[Provided entries — start]

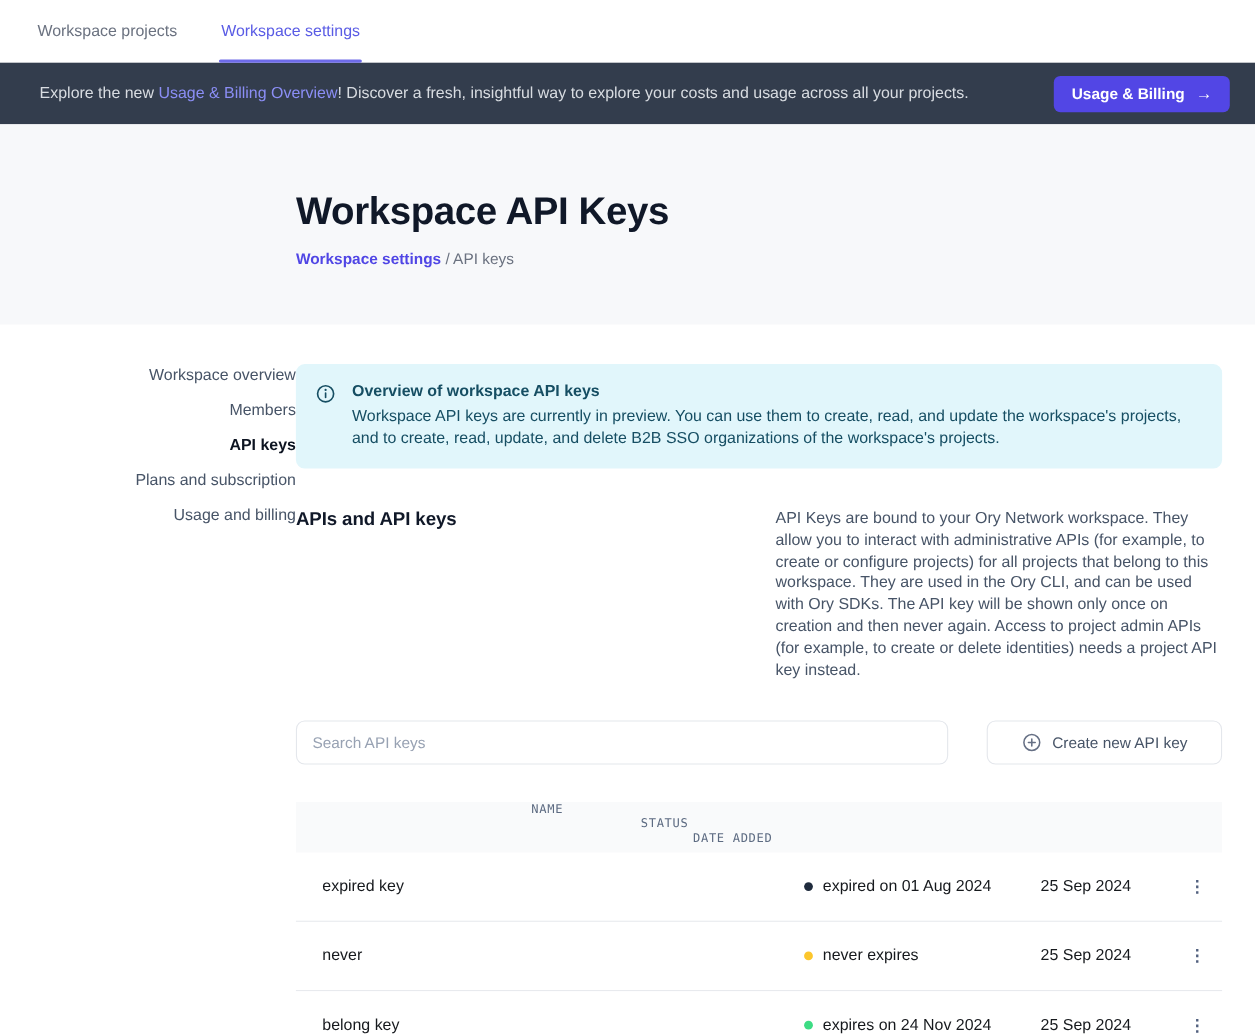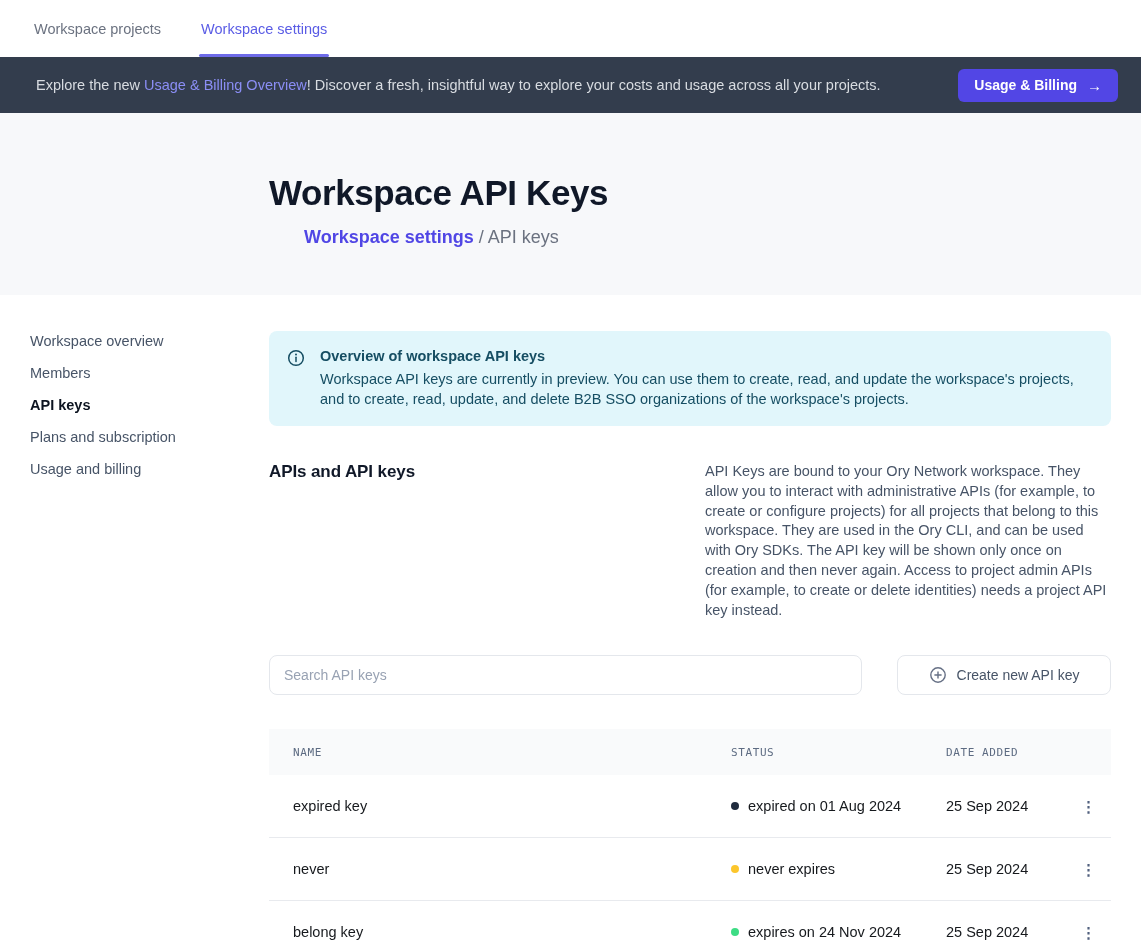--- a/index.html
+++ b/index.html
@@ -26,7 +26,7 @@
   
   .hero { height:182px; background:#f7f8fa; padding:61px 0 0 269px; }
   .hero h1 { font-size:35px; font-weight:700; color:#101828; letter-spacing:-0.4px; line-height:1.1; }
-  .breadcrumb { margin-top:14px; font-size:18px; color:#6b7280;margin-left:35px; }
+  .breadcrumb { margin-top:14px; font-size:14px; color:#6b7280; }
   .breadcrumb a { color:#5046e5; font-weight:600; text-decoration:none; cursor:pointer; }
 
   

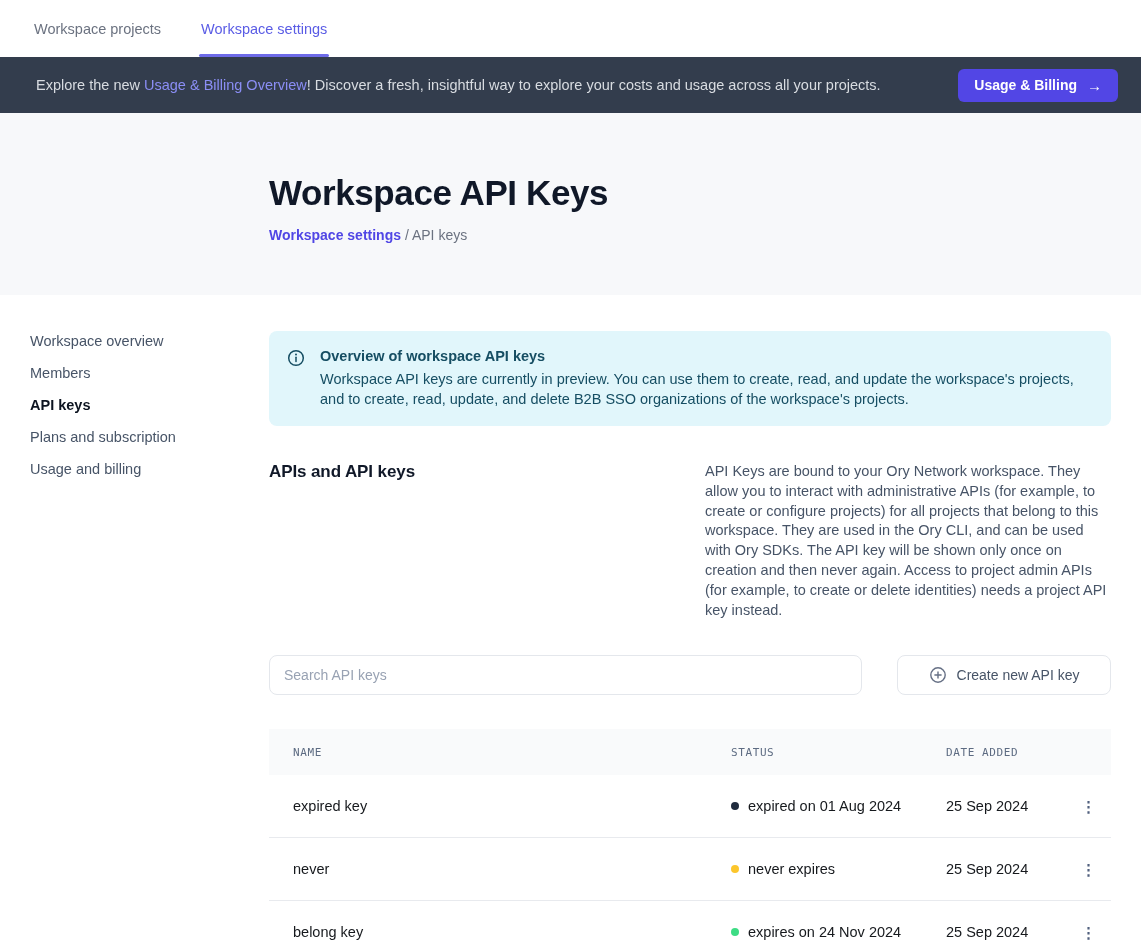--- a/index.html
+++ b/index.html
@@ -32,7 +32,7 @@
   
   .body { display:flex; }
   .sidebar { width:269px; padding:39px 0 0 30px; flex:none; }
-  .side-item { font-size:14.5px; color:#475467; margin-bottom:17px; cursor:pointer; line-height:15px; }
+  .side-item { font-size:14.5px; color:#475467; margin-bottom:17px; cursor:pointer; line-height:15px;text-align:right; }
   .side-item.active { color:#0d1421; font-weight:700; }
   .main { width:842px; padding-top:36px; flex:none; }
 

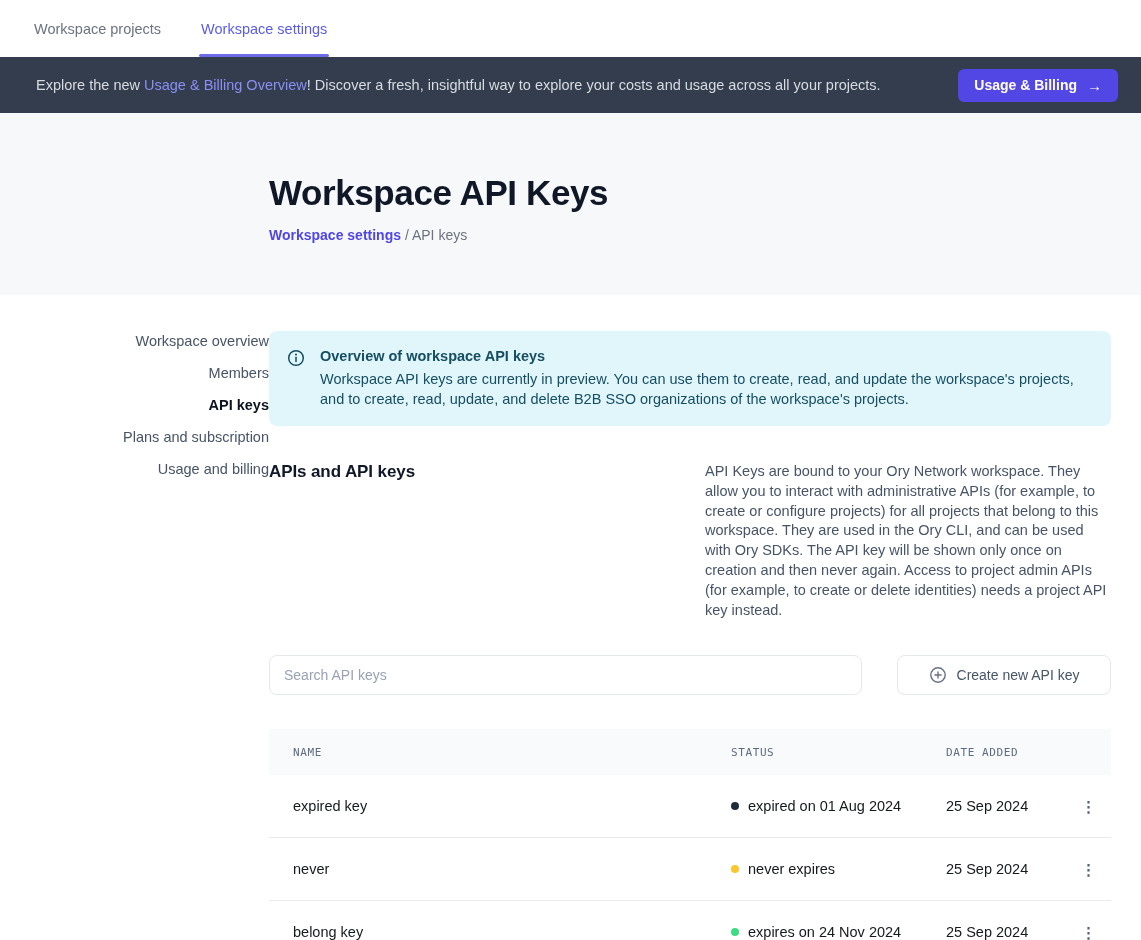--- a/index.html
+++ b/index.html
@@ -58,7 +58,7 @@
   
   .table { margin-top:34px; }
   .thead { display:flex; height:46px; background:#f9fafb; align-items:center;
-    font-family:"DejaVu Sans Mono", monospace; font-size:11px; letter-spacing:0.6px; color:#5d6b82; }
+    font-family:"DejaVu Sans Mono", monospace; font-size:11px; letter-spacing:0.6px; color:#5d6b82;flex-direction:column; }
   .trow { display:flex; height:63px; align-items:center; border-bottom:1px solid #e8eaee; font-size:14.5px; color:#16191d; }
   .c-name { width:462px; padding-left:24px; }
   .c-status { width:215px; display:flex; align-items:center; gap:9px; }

[Provided entries — finish]

» What this task involves: Output the entries above verbatim. Omit the images.

» Solution below:
--- a/index.html
+++ b/index.html
@@ -26,7 +26,7 @@
   
   .hero { height:182px; background:#f7f8fa; padding:61px 0 0 269px; }
   .hero h1 { font-size:35px; font-weight:700; color:#101828; letter-spacing:-0.4px; line-height:1.1; }
-  .breadcrumb { margin-top:14px; font-size:18px; color:#6b7280;margin-left:35px; }
+  .breadcrumb { margin-top:14px; font-size:14px; color:#6b7280; }
   .breadcrumb a { color:#5046e5; font-weight:600; text-decoration:none; cursor:pointer; }
 
   

--- a/index.html
+++ b/index.html
@@ -32,7 +32,7 @@
   
   .body { display:flex; }
   .sidebar { width:269px; padding:39px 0 0 30px; flex:none; }
-  .side-item { font-size:14.5px; color:#475467; margin-bottom:17px; cursor:pointer; line-height:15px; }
+  .side-item { font-size:14.5px; color:#475467; margin-bottom:17px; cursor:pointer; line-height:15px;text-align:right; }
   .side-item.active { color:#0d1421; font-weight:700; }
   .main { width:842px; padding-top:36px; flex:none; }
 

--- a/index.html
+++ b/index.html
@@ -58,7 +58,7 @@
   
   .table { margin-top:34px; }
   .thead { display:flex; height:46px; background:#f9fafb; align-items:center;
-    font-family:"DejaVu Sans Mono", monospace; font-size:11px; letter-spacing:0.6px; color:#5d6b82; }
+    font-family:"DejaVu Sans Mono", monospace; font-size:11px; letter-spacing:0.6px; color:#5d6b82;flex-direction:column; }
   .trow { display:flex; height:63px; align-items:center; border-bottom:1px solid #e8eaee; font-size:14.5px; color:#16191d; }
   .c-name { width:462px; padding-left:24px; }
   .c-status { width:215px; display:flex; align-items:center; gap:9px; }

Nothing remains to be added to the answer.